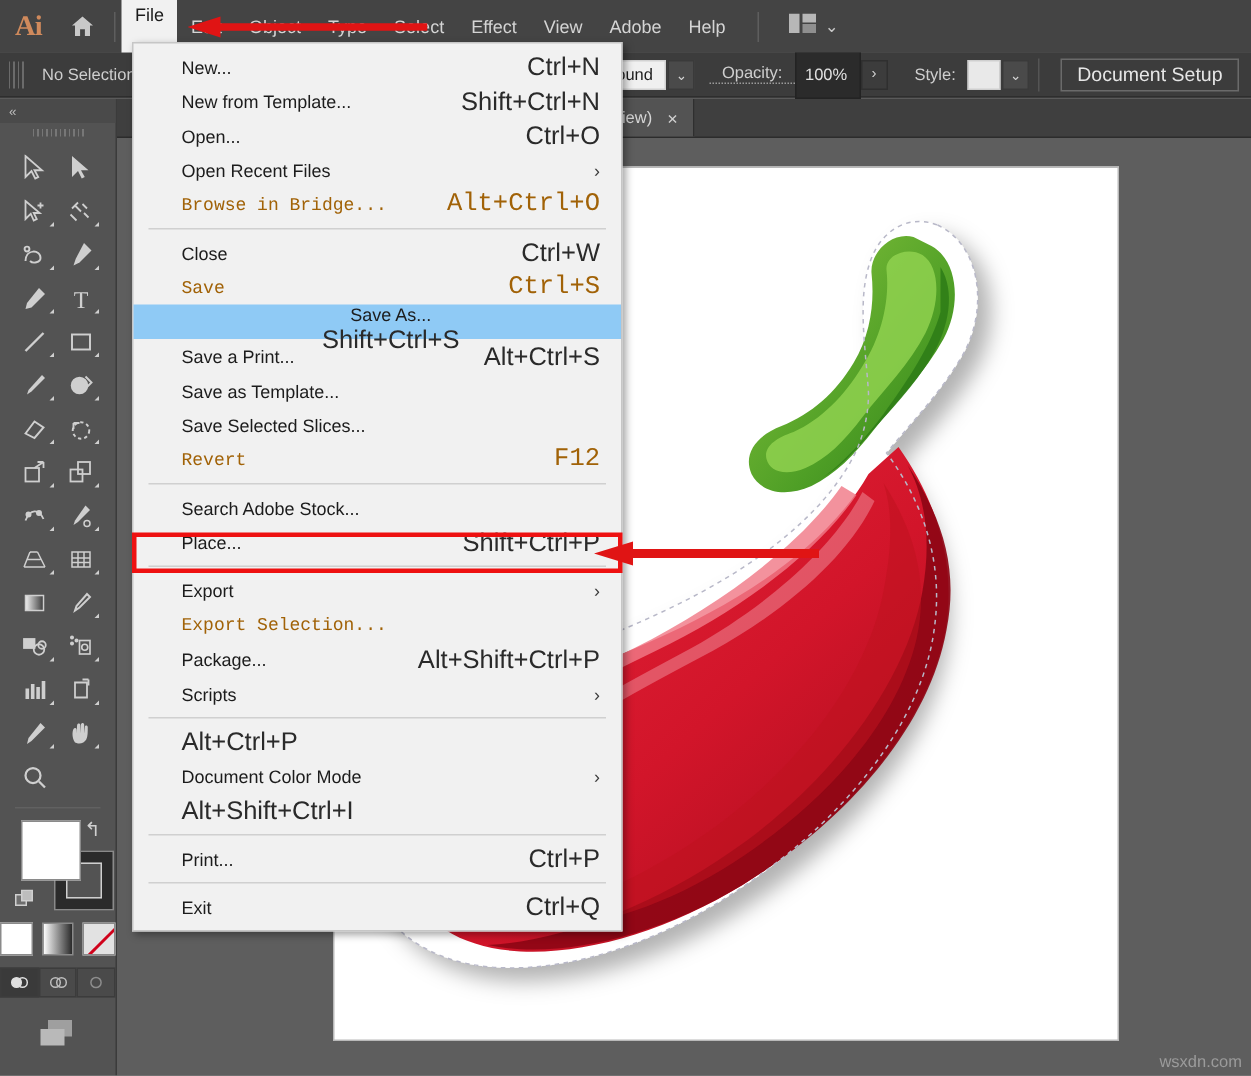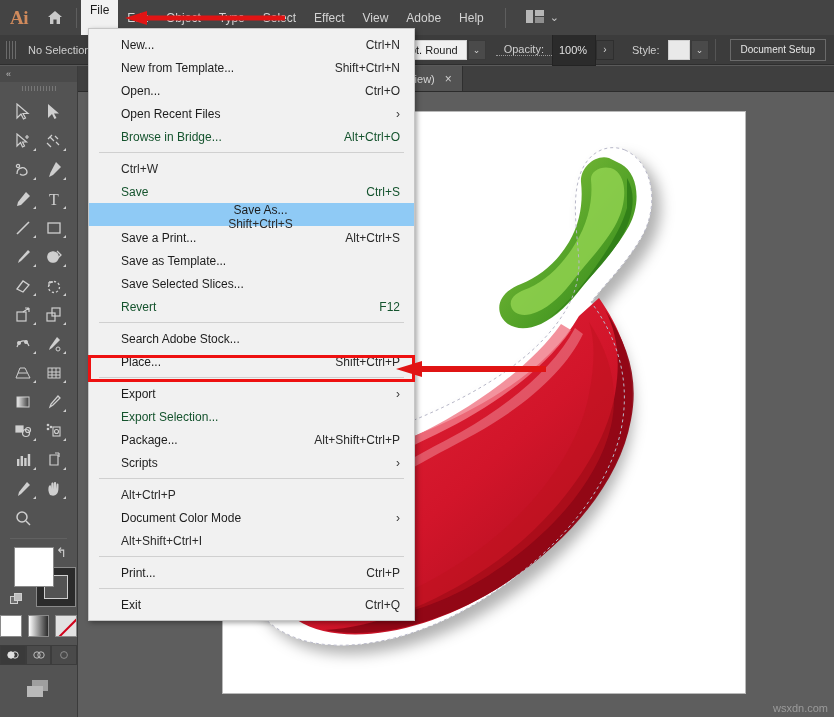--- a/index.html
+++ b/index.html
@@ -204,7 +204,7 @@
     padding: 0 14px 0 32px; position: relative;
   }
   .mrow .lbl { flex: 1; white-space: nowrap; }
-  .mrow .acc { color:#2a2a2a; font-size: 12px; white-space: nowrap; }
+  .mrow .acc { color:#2a2a2a; font-size: 17px; white-space: nowrap; }
   .mrow.disabled .lbl, .mrow.disabled .acc { color:#14532d; }
   .mrow.sel { background:#8fcaf5;flex-direction:column; }
   .mrow .sub { color:#3a3a3a; font-size:12px; }

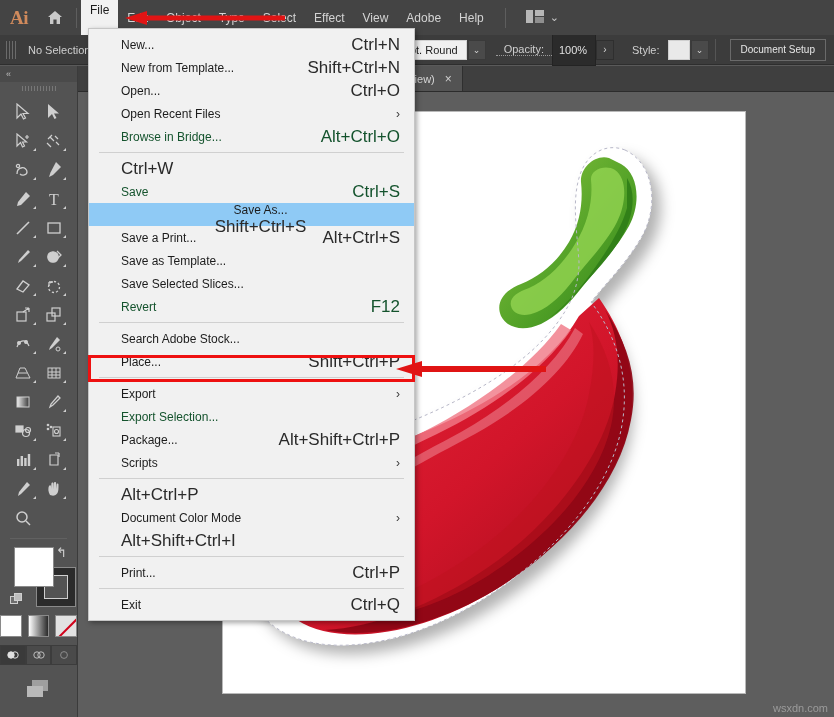--- a/index.html
+++ b/index.html
@@ -90,7 +90,7 @@
   }
   .doc-setup-btn {
     height: 22px; padding: 0 10px; background: #3c3c3c;
-    border: 1px solid #6a6a6a; color: #e6e6e6; font-size: 10px;
+    border: 1px solid #6a6a6a; color: #e6e6e6; font-size: 13px;
     display: flex; align-items: center; margin-left: 8px;
   }
   .cb-divider { width:1px; height:22px; background:#555; margin:0 6px; }

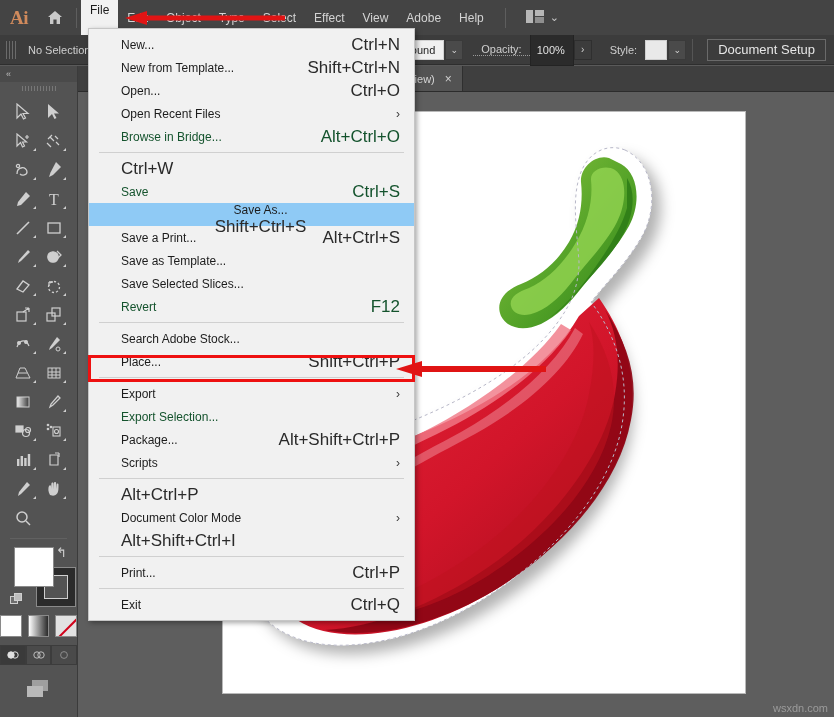--- a/index.html
+++ b/index.html
@@ -205,7 +205,7 @@
   }
   .mrow .lbl { flex: 1; white-space: nowrap; }
   .mrow .acc { color:#2a2a2a; font-size: 17px; white-space: nowrap; }
-  .mrow.disabled .lbl, .mrow.disabled .acc { color:#14532d; }
+  .mrow.disabled .lbl, .mrow.disabled .acc { color:#a16207;font-family:Liberation Mono, monospace; }
   .mrow.sel { background:#8fcaf5;flex-direction:column; }
   .mrow .sub { color:#3a3a3a; font-size:12px; }
   .msep { height:1px; background:#d0d0d0; margin: 4px 10px; }

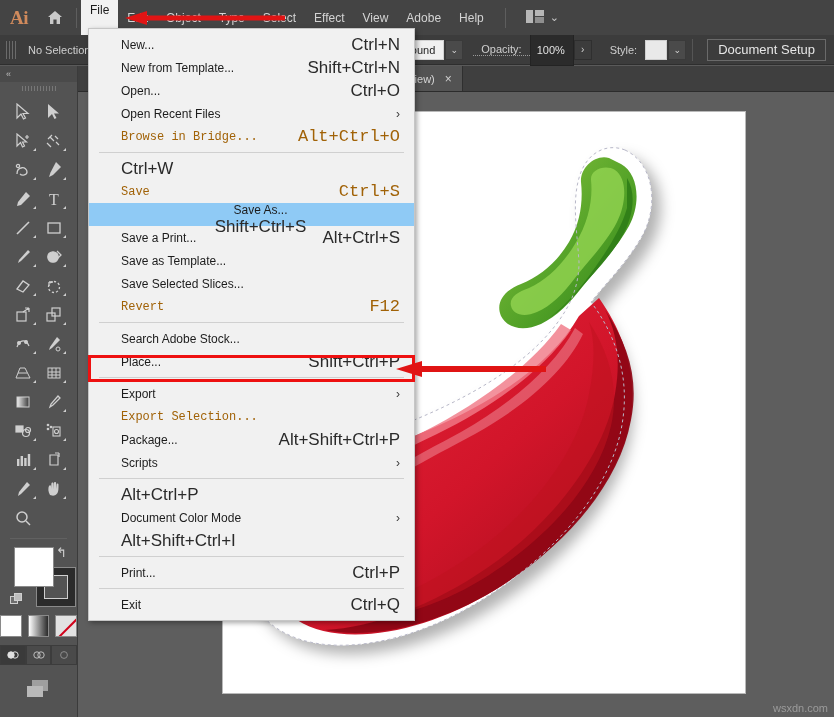--- a/index.html
+++ b/index.html
@@ -701,6 +701,7 @@
     <div class="msep"></div>
 
     <div class="mrow">
+      <span class="lbl">Close</span>
       <span class="acc">Ctrl+W</span>
     </div>
     <div class="mrow disabled">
- - -
> Task
Where a line of the entries above holds the word "disabled", return that line.

> Output of the task
   .mrow.disabled .lbl, .mrow.disabled .acc { color:#14532d; }
-  .mrow.disabled .lbl, .mrow.disabled .acc { color:#14532d; }
+  .mrow.disabled .lbl, .mrow.disabled .acc { color:#a16207;font-family:Liberation Mono, monospace; }
     <div class="mrow disabled">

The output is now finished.